Wanneer we de brieven van het Nieuwe Testament lezen, individuali­seren we als het ware alle zinnen die in de tweede persoon meervoud zijn geschreven. Al die gedeelten die handelen over hoe we ons hebben te gedragen, wat we dienen te vermijden, etcetera. Maar in al die gevallen, behalve dan in de brieven aan Titus, Timotheüs en Filemon, staat in de griekse grondtekst geen tweede persoon enkel­voud, maar de tweede persoon meervoud. Paulus spreekt telkens tot de hele gemeenschap hoe ze zich moeten gedragen als gemeen­schap. Paulus spreekt hier niet tot iedere christen afzonderlijk, als individu, hoe hij of zij zijn of haar leven moet leiden, los van andere christe­nen. En het staat met name heel nadrukkelijk in Hebreeën hoofdstuk 13 dat we moeten waken over elkaar. En er zal niet veel sprake zijn van heiliging onder Gods kinderen wanneer we dat niet doen. Maar omdat onderricht over heiliging heel vaak wordt gegeven in de veronderstelling dat we hier allemaal als aparte individuen, los van elkaar mee bezig zijn, blijft de functie van de gemeenschap heel vaak buiten beeld. Ik wil dit punt dan ook sterk benadruk­ken: heiliging is niet iets wat je op je eentje doet; heiliging is een verandering, een transformatie die men moet najagen in gemeenschap met Christus en in de gemeenschap der heiligen, de Gemeente.

Het gevoelsleven

En dan een vijfde misverstand dat ik uit de weg wil ruimen: Heiliging is in wezen niet een gevoel of een ervaring.
En opnieuw moet ik zorgvuldig zijn in de manier waarop ik dit uitleg. Wanneer ik spreek over een gevoel, dan denk ik aan de soort geestvervoering en vreugde die in ons hart komt wanneer we ons plotseling realiseren, zoals dat soms op een overwel­digende manier gebeurt, dat onze Heer van ons houdt, dat Hij dicht bij ons is, ons vasthoudt en ons beschermt en dat we veilig zijn in Zijn handen en dat er niets is in tijd of eeuwigheid dat ons kan scheiden van Zijn liefde. Hij is een genadig Hei­land, en van tijd tot tijd geeft Hij ons deze momen­ten van intense gevoelens, wanneer de vreugde en de liefde bijna als een vulkaanuitbarsting uit ons hart naar boven komen door de intensiteit waarmee de liefde van de Heer voor ons persoonlijk door de Heilige Geest ons op het hart gelegd wordt. Dit zijn heerlij­ke momen­ten, maar in wezen is dat nog helemaal geen heili­ging. En mensen die dergelijke ervaringen hebben gekend, moeten die dan ook niet gelijk stellen met heiliging. Want onze Heer geeft deze ervaringen soms in Zijn grote genade aan mensen wier leven, op het moment dat Hij hun Zijn liefde toont, in bepaalde opzichten helemaal niet op orde is en soms blijft hun leven ook wanordelijk. Want het is verleidelijk om te denken dat zo'n moment, waarin de Heer je op heel speciale wijze verzekert van Zijn liefde, wil zeggen dat je op speciale wijze een streepje vóór hebt bij de Heer, dat er niets mis is met je leven en dat alles prima is zoals het is. Zo is het niet. Dat is niet de manier waarop onze barm­har­tige Heer werkt.

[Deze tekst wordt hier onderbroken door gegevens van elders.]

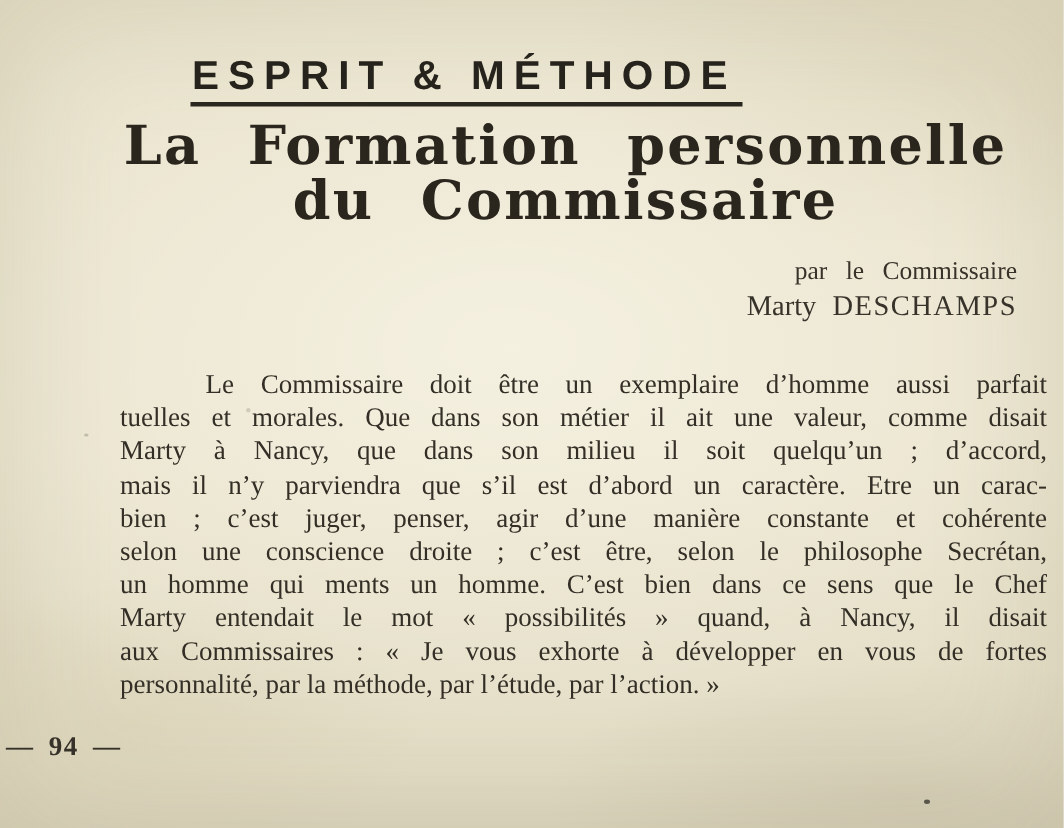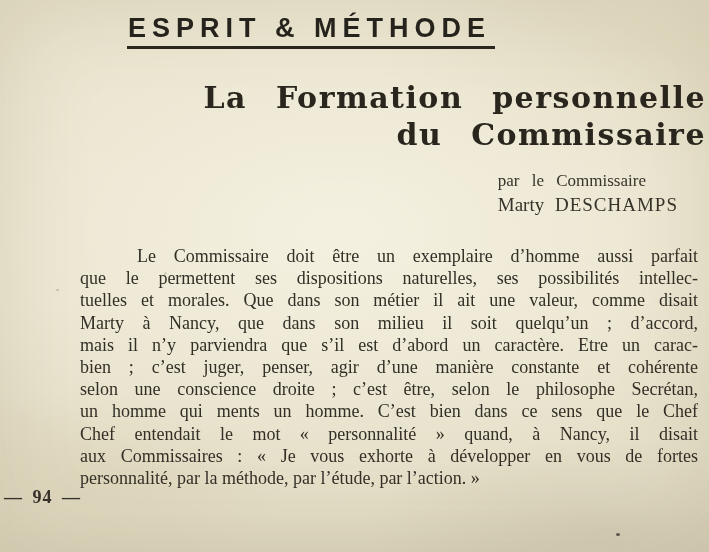--- a/index.html
+++ b/index.html
@@ -11,44 +11,45 @@
       radial-gradient(ellipse 90% 70% at 48% 42%, rgba(255,253,242,0.5), rgba(255,253,242,0) 70%),
       radial-gradient(ellipse 40% 25% at 12% 88%, rgba(190,180,140,0.18), rgba(190,180,140,0) 70%),
       radial-gradient(ellipse 50% 30% at 90% 8%, rgba(196,186,150,0.20), rgba(196,186,150,0) 75%),
       radial-gradient(ellipse 45% 22% at 85% 96%, rgba(170,162,135,0.22), rgba(170,162,135,0) 75%),
       linear-gradient(180deg, #e9e3cd 0%, #eae4ce 55%, #e3ddc6 92%, #ddd7c0 100%);
     box-shadow: inset 0 0 90px rgba(130,118,78,0.18);
     font-family:"Liberation Serif", serif;
     color:#332f27;
   }
   .header{
-    position:absolute;left:127px;top:14px;
+    position:absolute;left:127px;top:36px;
     margin:0;
     font-family:"Liberation Sans", sans-serif;
     font-size:27px;font-weight:600;
     letter-spacing:6px;
     color:#26231c;
     line-height:1.1;
     padding:0 4px 2px 1px;
     border-bottom:3px solid #2a271f;
     white-space:nowrap;
   }
   .title{
-    position:absolute;left:88px;top:79px;width:618px;
-    text-align:right;
+    position:absolute;left:68px;top:79px;width:618px;
+    text-align:center;
     font-family:"DejaVu Serif", serif;
     font-weight:bold;
-    font-size:30px;
+    font-size:36px;
     line-height:37px;
     letter-spacing:1.5px;
     word-spacing:17px;
     color:#2a261e;
   }
   .byline{
     position:absolute;right:31px;top:169px;
+    text-align:right;
     line-height:24px;
     color:#38332a;
     white-space:nowrap;
   }
   .byline-l1{font-size:17px;word-spacing:8px;}
   .byline-l2{font-size:19px;word-spacing:6px;}
   .byline-l2 .lastname{letter-spacing:1px;}
   .body{
     position:absolute;left:80px;top:245px;width:618px;
     font-size:18px;
@@ -92,28 +93,27 @@
     <div>du Commissaire</div>
   </div>
 
   <div class="byline">
     <div class="byline-l1">par le Commissaire</div>
     <div class="byline-l2"><span>Marty</span> <span class="lastname">DESCHAMPS</span></div>
   </div>
 
   <div class="body">
       <div class="bodyline first">Le Commissaire doit être un exemplaire d’homme aussi parfait</div>
-      <div class="bodyline">que le permettent ses dispositions naturelles, ses possibilités intellec-</div>
       <div class="bodyline">tuelles et morales. Que dans son métier il ait une valeur, comme disait</div>
       <div class="bodyline">Marty à Nancy, que dans son milieu il soit quelqu’un ; d’accord,</div>
       <div class="bodyline">mais il n’y parviendra que s’il est d’abord un caractère. Etre un carac-</div>
       <div class="bodyline">bien ; c’est juger, penser, agir d’une manière constante et cohérente</div>
       <div class="bodyline">selon une conscience droite ; c’est être, selon le philosophe Secrétan,</div>
       <div class="bodyline">un homme qui ments un homme. C’est bien dans ce sens que le Chef</div>
-      <div class="bodyline">Chef entendait le mot « personnalité » quand, à Nancy, il disait</div>
+      <div class="bodyline">Marty entendait le mot « possibilités » quand, à Nancy, il disait</div>
       <div class="bodyline">aux Commissaires : « Je vous exhorte à développer en vous de fortes</div>
       <div class="bodyline last">personnalité, par la méthode, par l’étude, par l’action. »</div>
     </div>
 
   <div class="pagenum">— 94 —</div>
 
   <div class="speck s1"></div>
   <div class="speck s2"></div>
   <div class="speck s3"></div>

Dus de gevoelens, hoe dierbaar en frequent die ook mogen zijn - en er zijn christenen die dit soort ervaringen veel vaker beleven dan anderen - moeten niet op één lijn gesteld worden met heiliging. Heili­ging is niet een gevoel in die zin. En over het algemeen gebruikt men het woord 'ervaring' als een equivalent voor gevoel in deze betekenis, althans, in dat deel van de wereld waar ik vandaan kom. En wanneer het woord op die manier gebruikt wordt, moeten we zeggen dat heiliging ook geen ervaring of bevinding is.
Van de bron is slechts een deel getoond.